CSA Resource Alignment

This research note addresses threats that span multiple CSA framework domains. The CSA AI Controls Matrix (AICM) provides the most directly applicable guidance through two domains: the Model Security (MDS) domain, which specifies controls for model artifact scanning, integrity verification, model signing, and continuous monitoring of deployed models; and the Supply Chain Management, Transparency, and Accountability (STA) domain, which defines controls for AI service inventory, third-party component vetting, and Bill of Materials requirements for AI services. Enterprises implementing the AICM’s MDS-series controls are well-positioned to enforce the intake procedures and format restrictions recommended in this note [13].

The CSA MAESTRO framework for agentic AI threat modeling addresses supply chain risk at its Layer 1 (Foundation Models), which defines the base risk surface introduced when an organization consumes a third-party pre-trained model. MAESTRO’s analysis makes explicit that threats introduced at the foundation model layer can cascade across all subsequent layers of an agentic architecture—into data operations, agent frameworks, and deployment infrastructure—making model provenance a foundational security concern for agentic architectures [14]. The namespace hijacking and Sleepy Pickle scenarios described in this note represent exactly the kind of cross-layer threat chains that MAESTRO was designed to surface during architecture review.

The CSA AI Model Risk Management Framework, which structures model governance around Model Cards, Risk Cards, and Scenario Planning, provides an organizational process for documenting the risk profile of each model in use, including its sourcing provenance, format vulnerabilities, and compensating controls—supporting audit and incident response workflows when a compromise is suspected [15]. Organizations registered in the CSA STAR program can use the AICM control attestations to communicate their supply chain security posture to customers and auditors, distinguishing organizations that have implemented structured model intake processes from those relying solely on platform-level controls.

References

[1] Lin, Y. et al. “Exploring Typo Squatting Threats in the Hugging Face Ecosystem.” Proceedings of the 16th International Conference on Internetware (Internetware 2025), ACM, 2025.

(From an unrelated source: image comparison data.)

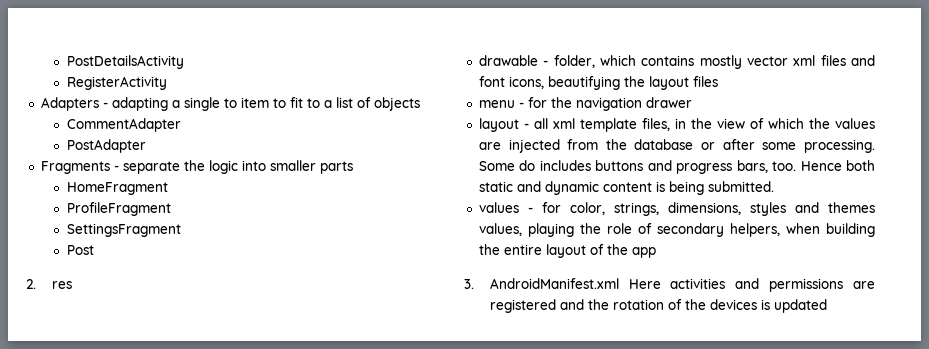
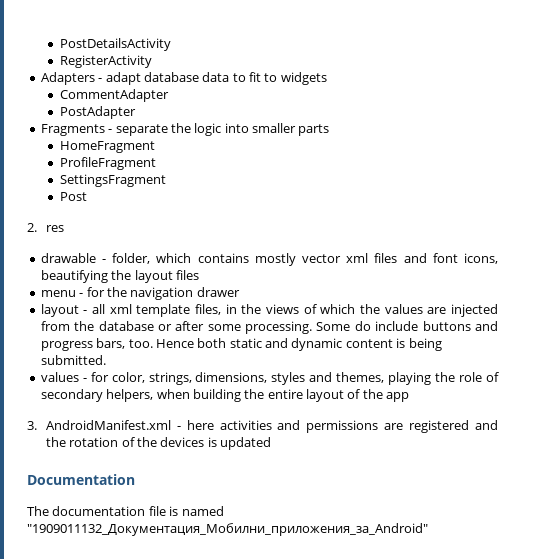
- Adapters - adapting a single to item to fit to a list of objects
+ Adapters - adapt database data to fit to widgets
- layout - all xml template files, in the view of which the values are injected from the database or after some processing.
+ layout - all xml template files, in the views of which the values are injected from the database or after some processing.
- Some do includes buttons and progress bars, too.
+ Some do include buttons and progress bars, too.
- values - for color, strings, dimensions, styles and themes values, playing the role of secondary helpers, when building the entire layout of the app
+ values - for color, strings, dimensions, styles and themes, playing the role of secondary helpers, when building the entire layout of the app
- 3. AndroidManifest.xml Here activities and permissions are registered and the rotation of the devices is updated
+ 3. AndroidManifest.xml - here activities and permissions are registered and the rotation of the devices is updated
+ Documentation
+ The documentation file is named "1909011132_Документация_Мобилни_приложения_за_Android"

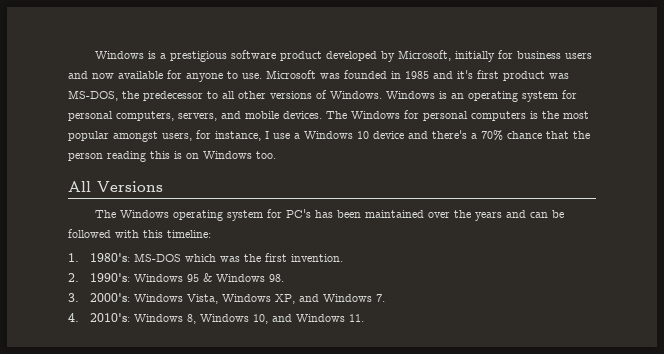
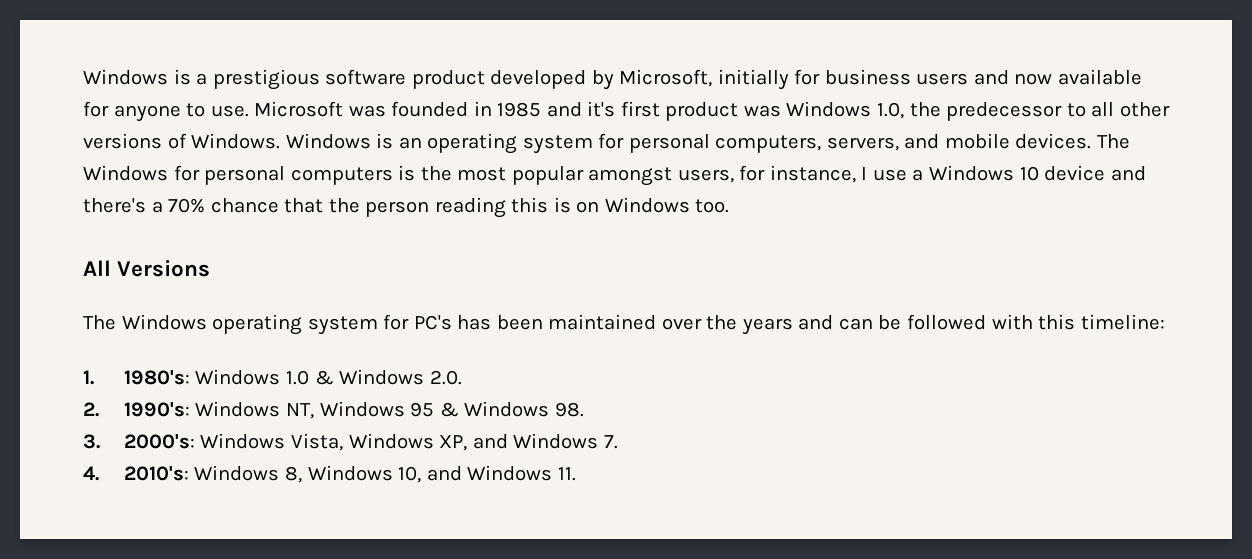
- Microsoft was founded in 1985 and it's first product was MS-DOS, the predecessor to all other versions of Windows.
+ Microsoft was founded in 1985 and it's first product was Windows 1.0, the predecessor to all other versions of Windows.
- 1. 1980's: MS-DOS which was the first invention.
+ 1. 1980's: Windows 1.0 & Windows 2.0.
- 2. 1990's: Windows 95 & Windows 98.
+ 2. 1990's: Windows NT, Windows 95 & Windows 98.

[2] Swain, G. “Malicious Hugging Face model masquerading as OpenAI release hits 244K downloads.” CSO Online, 2025.

[3] JFrog Security Research. “Data Scientists Targeted by Malicious Hugging Face ML Models with Silent Backdoor.” JFrog Blog, February 2024.

[4] Boi, A. et al. “Paws in the Pickle Jar: Risk & Vulnerability in the Model-sharing Ecosystem.” Splunk Security Blog, 2024.

[5] Trail of Bits. “Exploiting ML models with pickle file attacks: Part 1.” Trail of Bits Blog, June 2024.

[6] Lakshmanan, R. “Malicious ML Models on Hugging Face Leverage Broken Pickle Format to Evade Detection.” The Hacker News, February 2025.

[7] Sonatype Security Research. “Exposing 4 Critical Vulnerabilities in Python Picklescan.” Sonatype Blog, 2024.

[8] Toulas, B. “Malicious AI models on Hugging Face backdoor users’ machines.” BleepingComputer, February 2024.

[9] Hugging Face. “4M Models Scanned: Protect AI + Hugging Face 6 Months In.” Hugging Face Blog, 2024.

[10] NIST National Vulnerability Database. “CVE-2025-46417.” NIST NVD, 2025.

[11] Saraf, I. and Balassiano, O. “Model Namespace Reuse: An AI Supply-Chain Attack Exploiting Model Name Trust.” Palo Alto Networks Unit 42 Blog, September 2025.

[12] Protect AI. “ModelScan – Protection Against Model Serialization Attacks.” GitHub, 2023.

[13] Cloud Security Alliance. “AI Controls Matrix.” CSA, July 2025.

[14] Cloud Security Alliance. “Agentic AI Threat Modeling Framework: MAESTRO.” CSA Blog, February 2025.

[15] Cloud Security Alliance. “AI Model Risk Management Framework.” CSA, 2024.

[16] Brown University and Columbia University researchers. “PickleBall: Measuring the Pickle Deserialization Attack Surface in Machine Learning Ecosystems.” arXiv preprint arXiv:2508.15987, 2025.